En als het dan toch kleinburgerlijk mag: ook het tuinhek is voor velen een doorn in het oog. Ook Hoexum had het er aanvankelijk moeilijk mee. Maar ja, als de buren er eentje zetten, kun je moeilijk achterblijven. Het doet hem denken aan die andere filosoof: Jean-Jacques Rousseau, de bekende romanticus. ‘Volgens Rousseau is het plaatsen van een hek om een stuk grond zo ongeveer de oerzonde van de mensheid: je denkt een stukje paradijs voor jezelf te kunnen afbakenen, maar wrang genoeg plaats je jezelf zo buiten het paradijs.’ Hoexum geeft hem ongelijk: zijn tuinhekje is geen middel om zich af te sluiten, maar net een manier om zijn tuin te ontsluiten. ‘Het hekje maakt van de tuin een etalage, het is een omlijsting.’ Of poëtischer nog: ‘Een vriendelijke en beleefde begroeting. Een buiging.’

Onmaatschappelijke maatschappelijkheid

Maar dromen die rijhuizenbewoners stiekem niet allemaal van hetzelfde: een villa? Het liefst nog eentje in het groen, ver weg van drukke straten en opdringerige buren? ‘Misschien’, zegt Hoexum. Maar ook zij hebben ongelijk. Nochtans is het verlangen naar afzondering eeuwenoud. ‘Zoals voor veel mensen een vrijstaande woning ideaal is, zo droomden veel filosofen van een leven in een hut: van Thoreau met zijn Walden tot Wittgenstein met zijn blokhut in Noorwegen.’ Ze vinden er eenzaamheid, onafhankelijkheid en vrijheid. Daar is niets mis mee. Maar je hoeft er geen villa of hut voor te bouwen. Gewoon thuis, in je rijtjeshuis, kun je net zo goed filosoferen. ‘Thuis kun je immers jezelf en in die zin vrij zijn.’

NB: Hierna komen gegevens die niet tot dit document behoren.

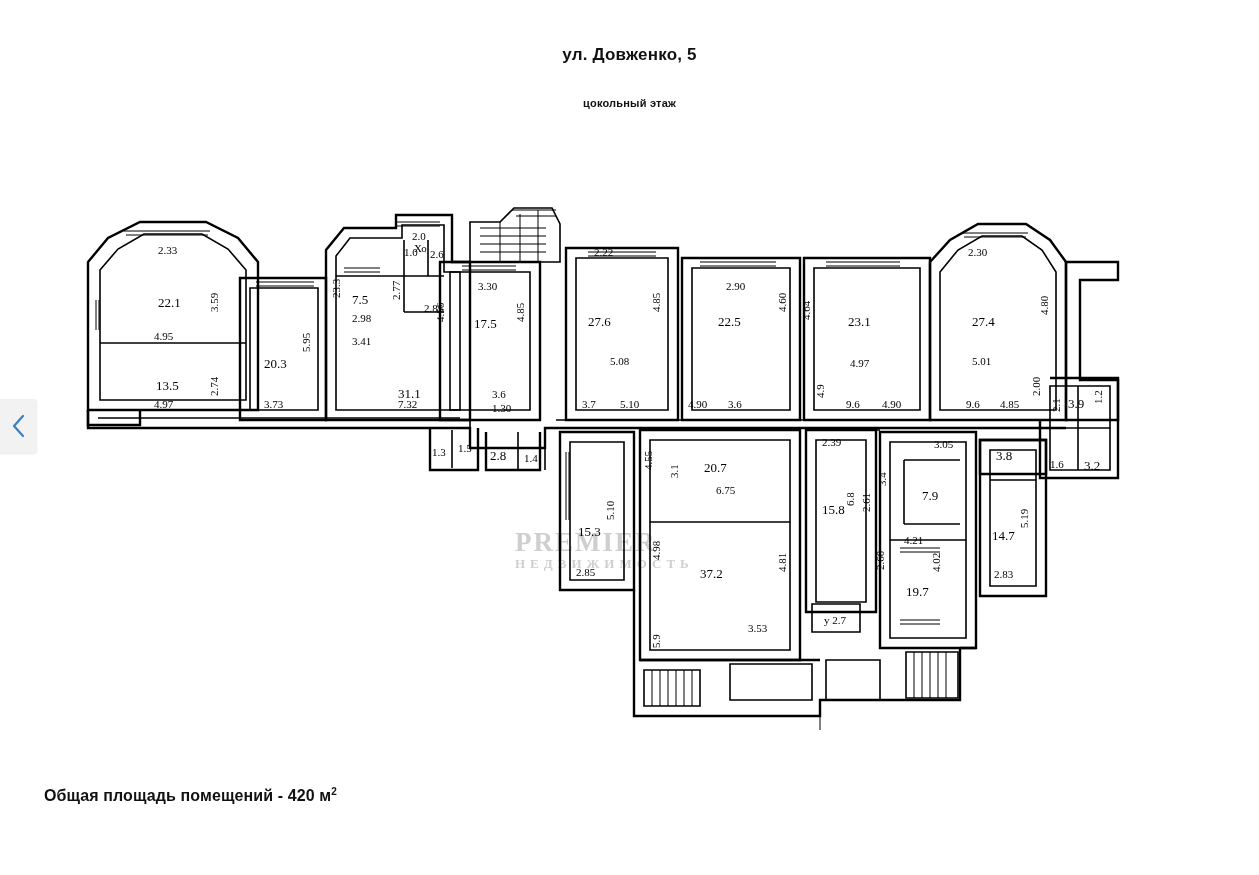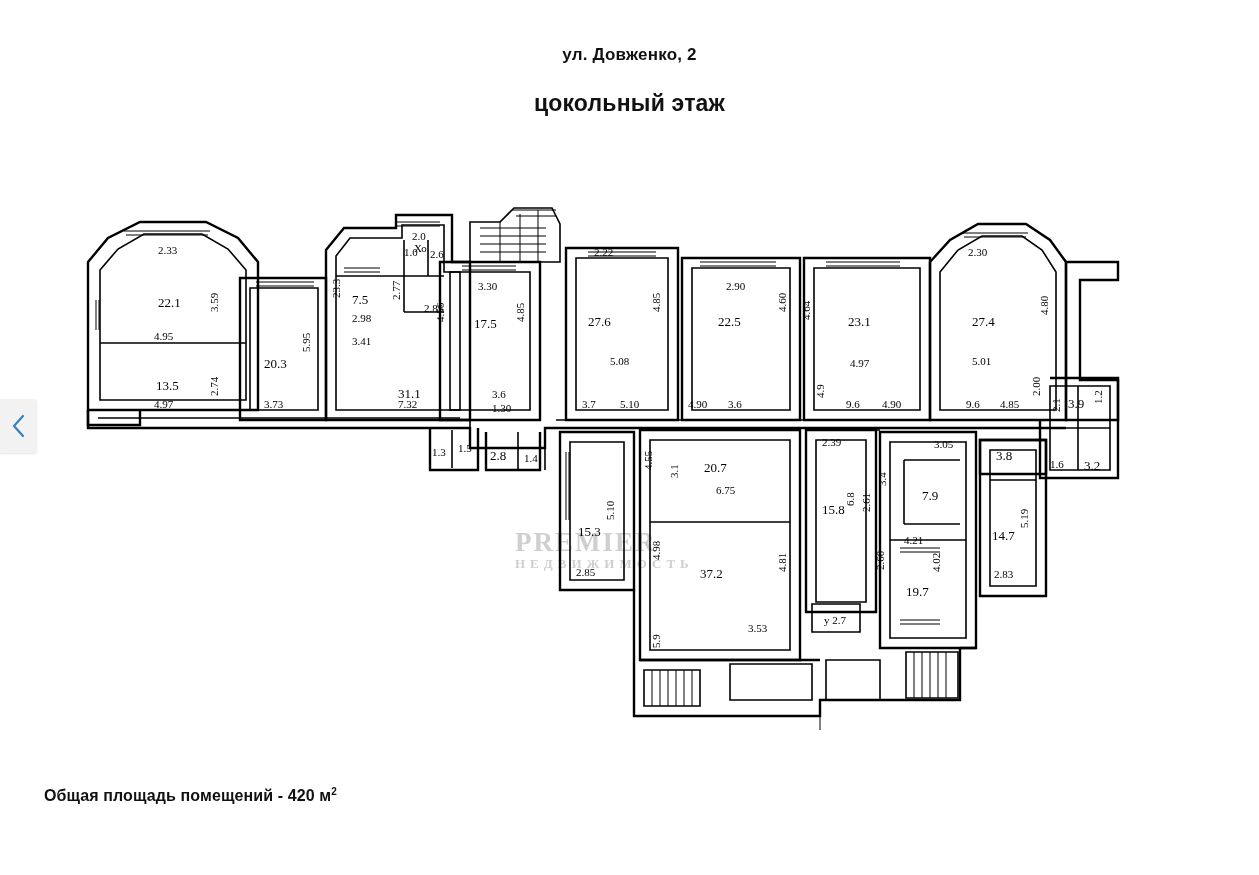--- a/index.html
+++ b/index.html
@@ -128,7 +128,7 @@
 </div>
 
 <div class="header">
-  <div class="title">ул. Довженко, 2</div>
+  <div class="title">ул. Довженко, 5</div>
   <div class="subtitle">цокольный  этаж</div>
 </div>
 

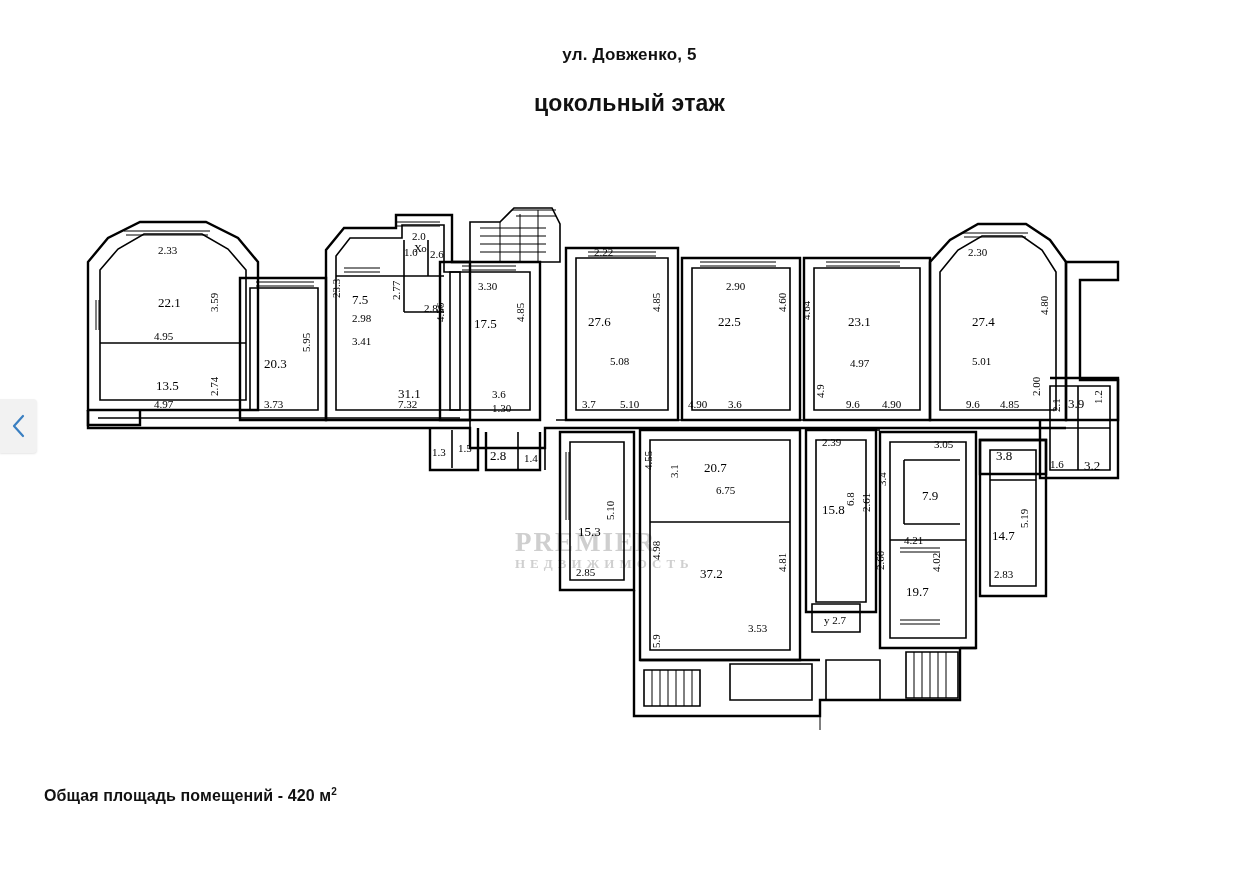--- a/index.html
+++ b/index.html
@@ -33,7 +33,7 @@
     line-height: 22px;
   }
   .header .subtitle {
-    font-size: 23px;
+    font-size: 11px;
     font-weight: bold;
     letter-spacing: 0.2px;
     line-height: 22px;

Dat brengt ons bij Immanuel Kant, niet meteen de toegankelijkste der filosofen. Volgens Hoexum past het rijhuis perfect binnen Kants ‘onmaatschappelijke maatschappelijkheid’: we willen wel deel uitmaken van een gemeenschap, maar tegelijk voelen we de drang om onszelf te isoleren. ‘De rijtjeshuizen staan schouder aan schouder weer en wind te verduren, rij na rij, en net als die lange rijen palen op het Noordzeestrand bieden ze het stuifzand de juiste hoeveelheid en op de juiste manier houvast.’ Zucht.

DOOR STEFANIE VAN DEN BROECK

‘Een tuinhek zetten is de oerzonde van de mensheid: je wilt een stuk paradijs voor jezelf afbakenen, maar zo plaats je jezelf buiten het paradijs.’